In [1]:
import tensorflow as tf
import numpy as np
import pandas as pd
tf.enable_eager_execution()
import importlib
import os

from matplotlib import pyplot as plt
%matplotlib notebook

from transliteration import data, train, model_one, script, decode, evaluate

In [2]:
importlib.reload(data)
batch_size = 128
cmu_train_dataset = data.make_dataset('../data/tfrecord/cmu_train.tfrecord',
                                  from_script='en',
                                  to_script='cmu',
                                  batch_size=batch_size)
cmu_valid_dataset = data.make_dataset('../data/tfrecord/cmu_valid.tfrecord',
                                  from_script='en',
                                  to_script='cmu',
                                  batch_size=batch_size)
cmu_test_dataset = data.make_dataset('../data/tfrecord/cmu_test.tfrecord',
                                 from_script='en',
                                 to_script='cmu',
                                 batch_size=batch_size)
eob_train_dataset = data.make_dataset('../data/tfrecord/eob_train.tfrecord',
                                       from_script='en',
                                       to_script='ja',
                                       batch_size=batch_size)
eob_valid_dataset = data.make_dataset('../data/tfrecord/eob_valid.tfrecord',
                                       from_script='en',
                                       to_script='ja',
                                       batch_size=batch_size)
eob_test_dataset = data.make_dataset('../data/tfrecord/eob_test.tfrecord',
                                      from_script='en',
                                      to_script='ja',
                                      batch_size=batch_size)

In [3]:
optimizer = tf.train.AdamOptimizer()

def loss_function(real, pred):
    mask = 1 - np.equal(real, 0)
    loss_ = tf.nn.sparse_softmax_cross_entropy_with_logits(labels=real, logits=pred)
    return tf.reduce_mean(loss_ * mask)

cmu_encoder_config = model_one.Config(lstm_size=240,
                                      embedding_size=30,
                                      attention_size=None,
                                      vocab_size=script.SCRIPTS['en'].vocab_size)
cmu_decoder_config = model_one.Config(lstm_size=240,
                                      embedding_size=30,
                                      attention_size=120,
                                      attention='monotonic_bahdanau',
                                      vocab_size=script.SCRIPTS['cmu'].vocab_size)
ja_decoder_config = model_one.Config(lstm_size=240,
                                     embedding_size=30,
                                     attention_size=120,
                                     attention='multiple:monotonic_bahdanau,monotonic_bahdanau',
                                     vocab_size=script.SCRIPTS['ja'].vocab_size)
cmu_encoder = model_one.Encoder(cmu_encoder_config)
cmu_decoder = model_one.Decoder(cmu_decoder_config)
ja_encoder = model_one.StackedEncoderDecoderEncoder(cmu_encoder, cmu_decoder, 'cmu')
ja_decoder = model_one.Decoder(ja_decoder_config)

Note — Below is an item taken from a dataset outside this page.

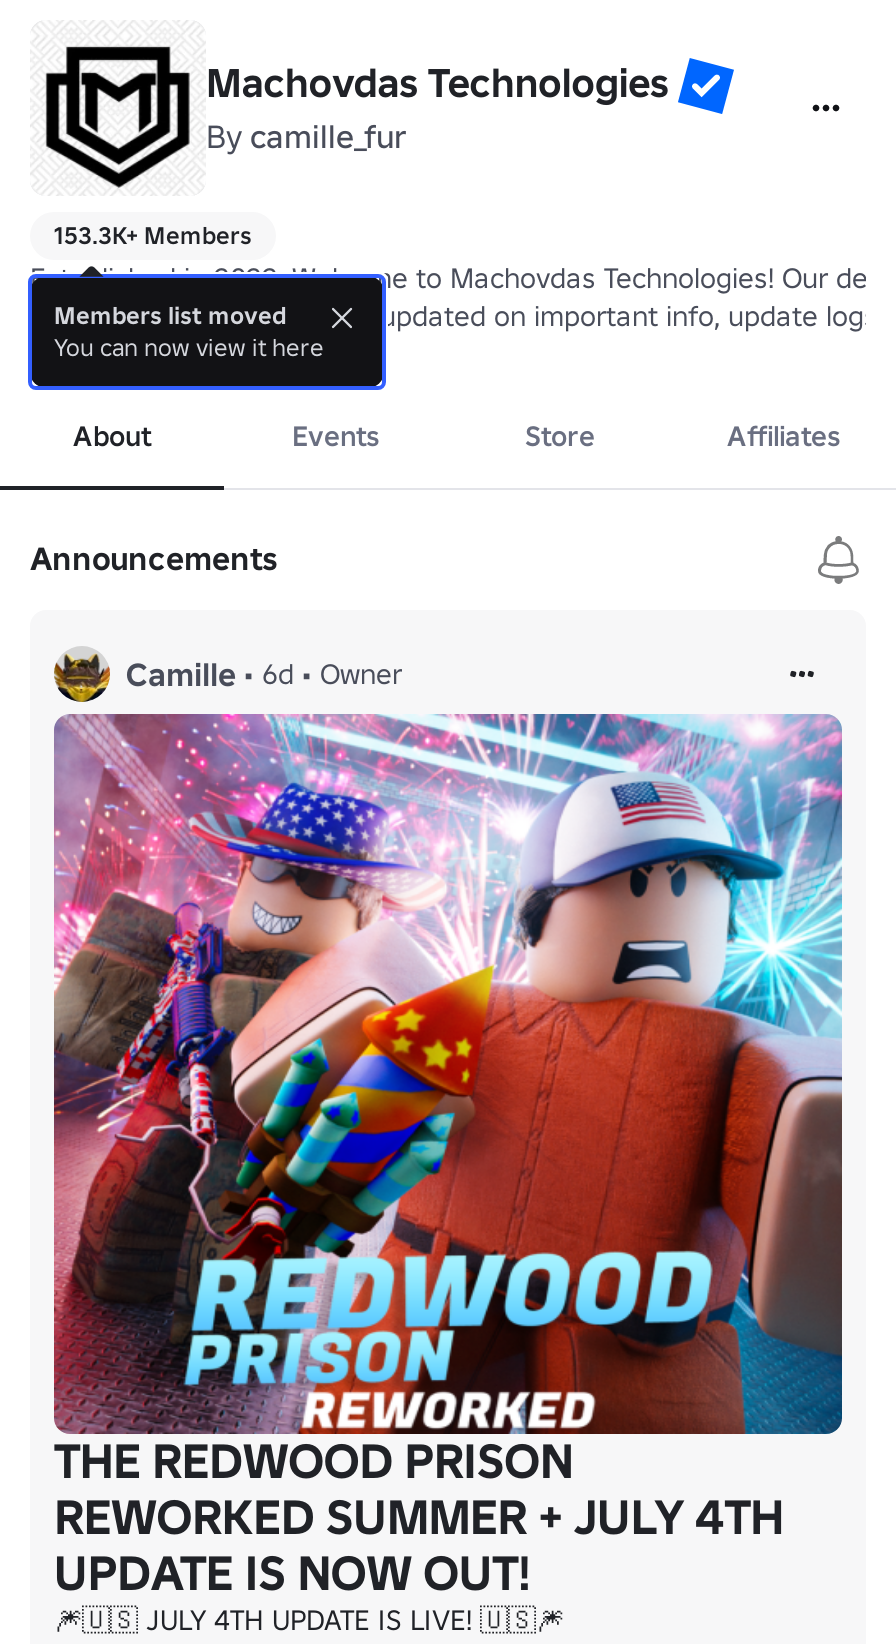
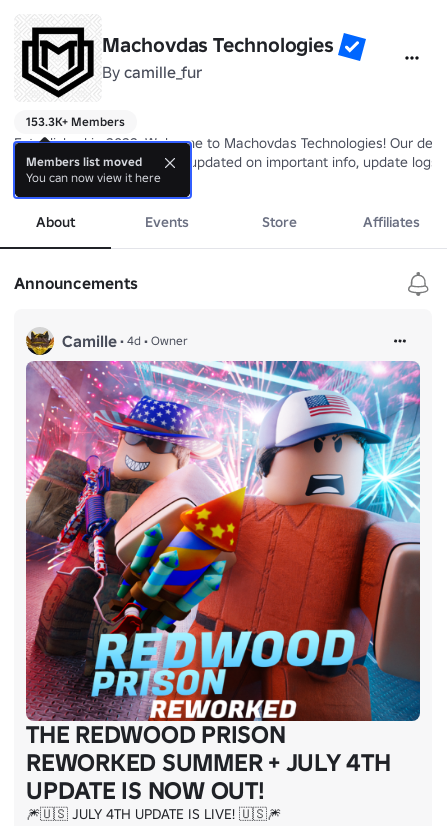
[126,654,402,694] Camille • 6d • Owner -> [62,331,188,351] Camille • 4d • Owner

checkpoint_dir = './training_checkpoints'
checkpoint_prefix = os.path.join(checkpoint_dir, "ckpt")
checkpoint = tf.train.Checkpoint(optimizer=optimizer,
                                 cmu_encoder=cmu_encoder,
                                 ja_decoder=ja_decoder,
                                 cmu_decoder=cmu_decoder)

In [4]:
cmu_best_val_loss = None
cmu_checkpoint = None
for e in range(10):
    loss = train.run_one_epoch(cmu_train_dataset,
                               True,
                               from_script='en',
                               to_script='cmu',
                               encoder=cmu_encoder,
                               decoder=cmu_decoder,
                               optimizer=optimizer,
                               loss_function=loss_function)
    valid_loss = train.run_one_epoch(cmu_valid_dataset,
                                     False,
                                     from_script='en',
                                     to_script='cmu',
                                     encoder=cmu_encoder,
                                     decoder=cmu_decoder,
                                     loss_function=loss_function)
    if cmu_best_val_loss is None or valid_loss < cmu_best_val_loss:
        cmu_best_val_loss = valid_loss
        cmu_checkpoint = checkpoint.save(file_prefix=checkpoint_prefix)
    else:
        break
    print("Epoch {}: Train Loss {:.3f}, Valid Loss {:.3f}".format(e, loss, valid_loss))
    print(decode.transliterate(input_strs=['derick'],
                               from_script='en',
                               to_script='cmu',
                               encoder=cmu_encoder,
                               decoder=cmu_decoder,
                               k_best=2,
                               decoding_method=decode.beam_search_decode))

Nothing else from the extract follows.